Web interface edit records
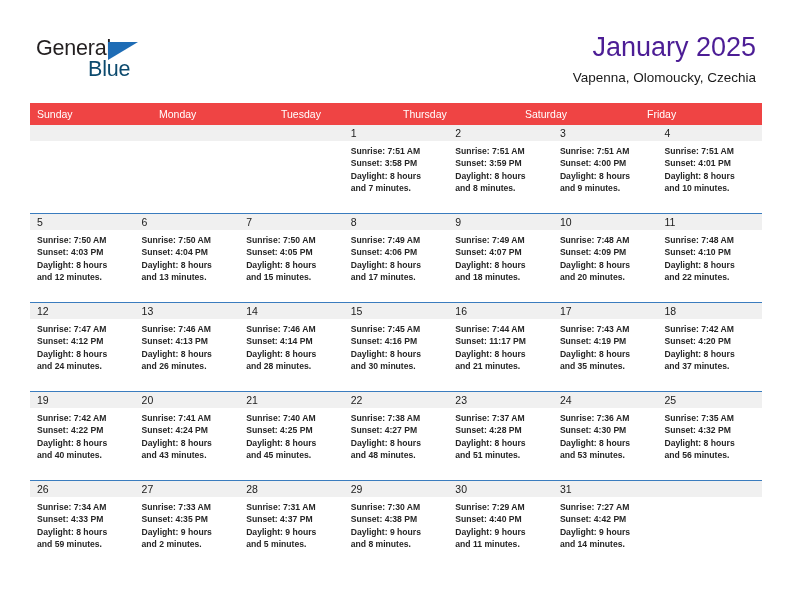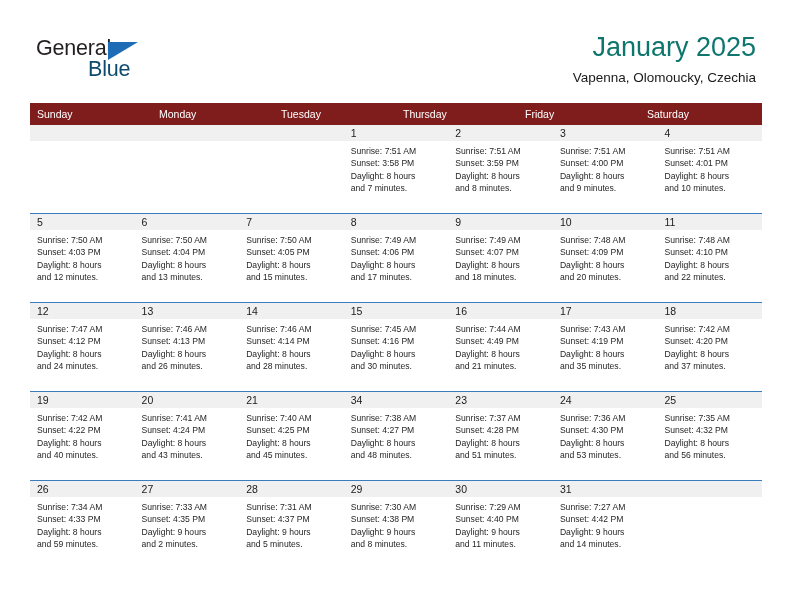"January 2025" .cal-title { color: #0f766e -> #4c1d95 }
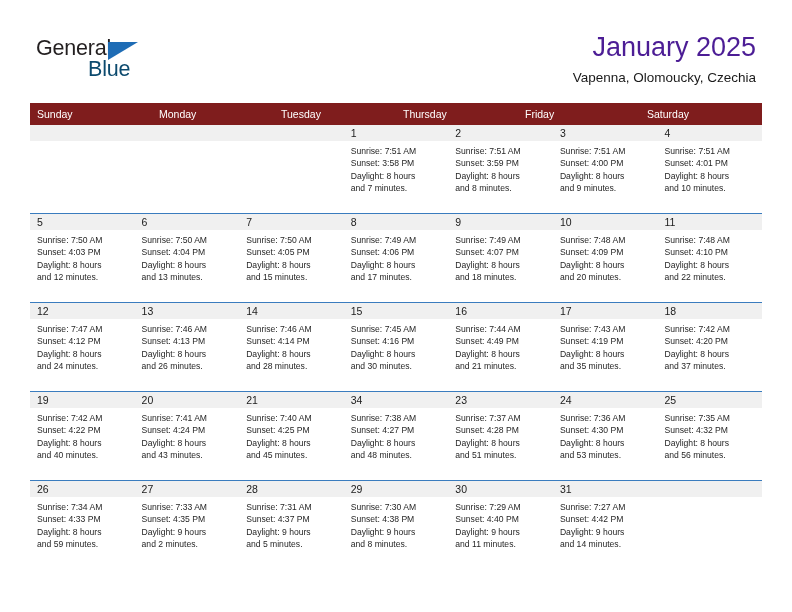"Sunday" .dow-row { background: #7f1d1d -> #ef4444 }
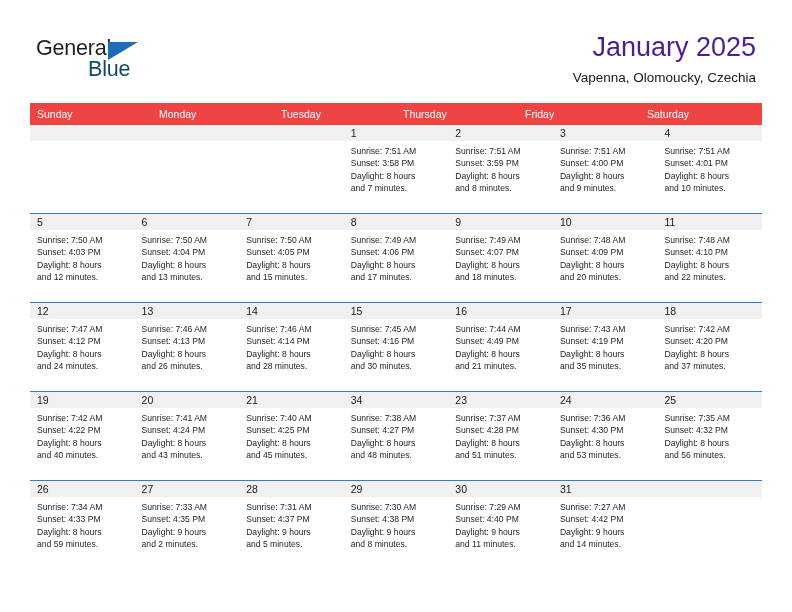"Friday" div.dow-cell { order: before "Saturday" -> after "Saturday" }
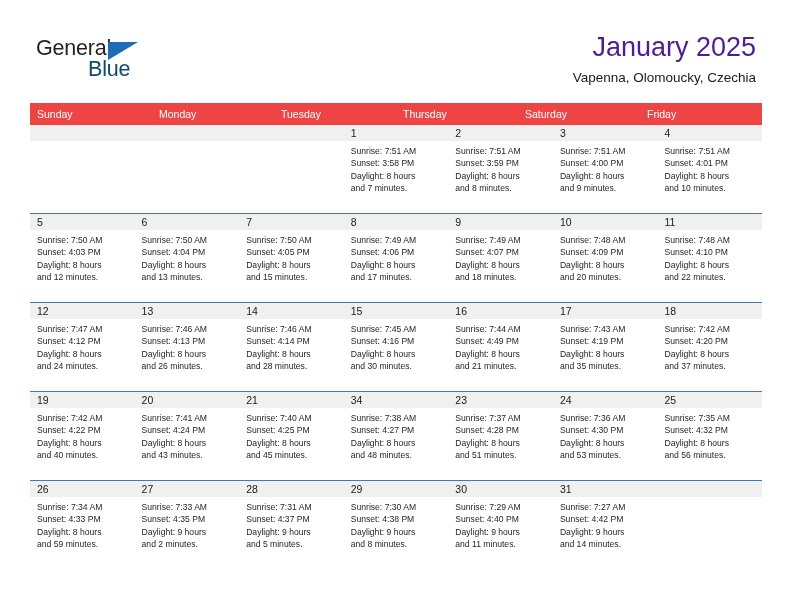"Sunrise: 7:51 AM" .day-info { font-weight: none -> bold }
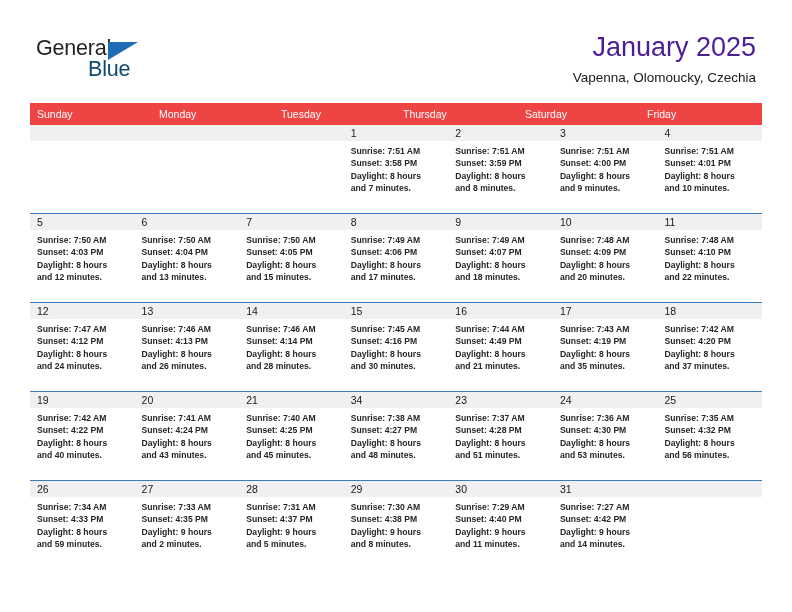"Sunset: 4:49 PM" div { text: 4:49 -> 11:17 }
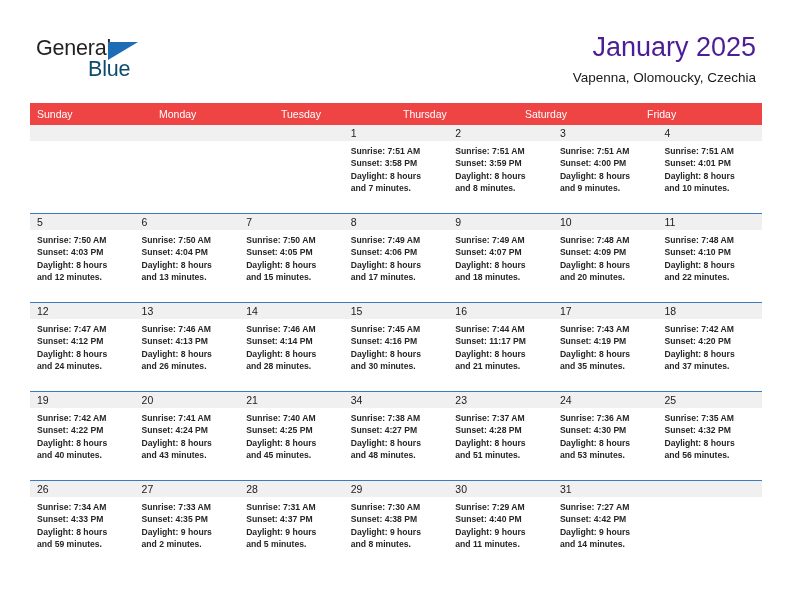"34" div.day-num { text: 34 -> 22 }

> REQUIREMENT:
Exactly reproduce the entries above, minus the pictures.

> RESPONSE AREA:
"January 2025" .cal-title { color: #0f766e -> #4c1d95 }
"Sunday" .dow-row { background: #7f1d1d -> #ef4444 }
"Friday" div.dow-cell { order: before "Saturday" -> after "Saturday" }
"Sunrise: 7:51 AM" .day-info { font-weight: none -> bold }
"Sunset: 4:49 PM" div { text: 4:49 -> 11:17 }
"34" div.day-num { text: 34 -> 22 }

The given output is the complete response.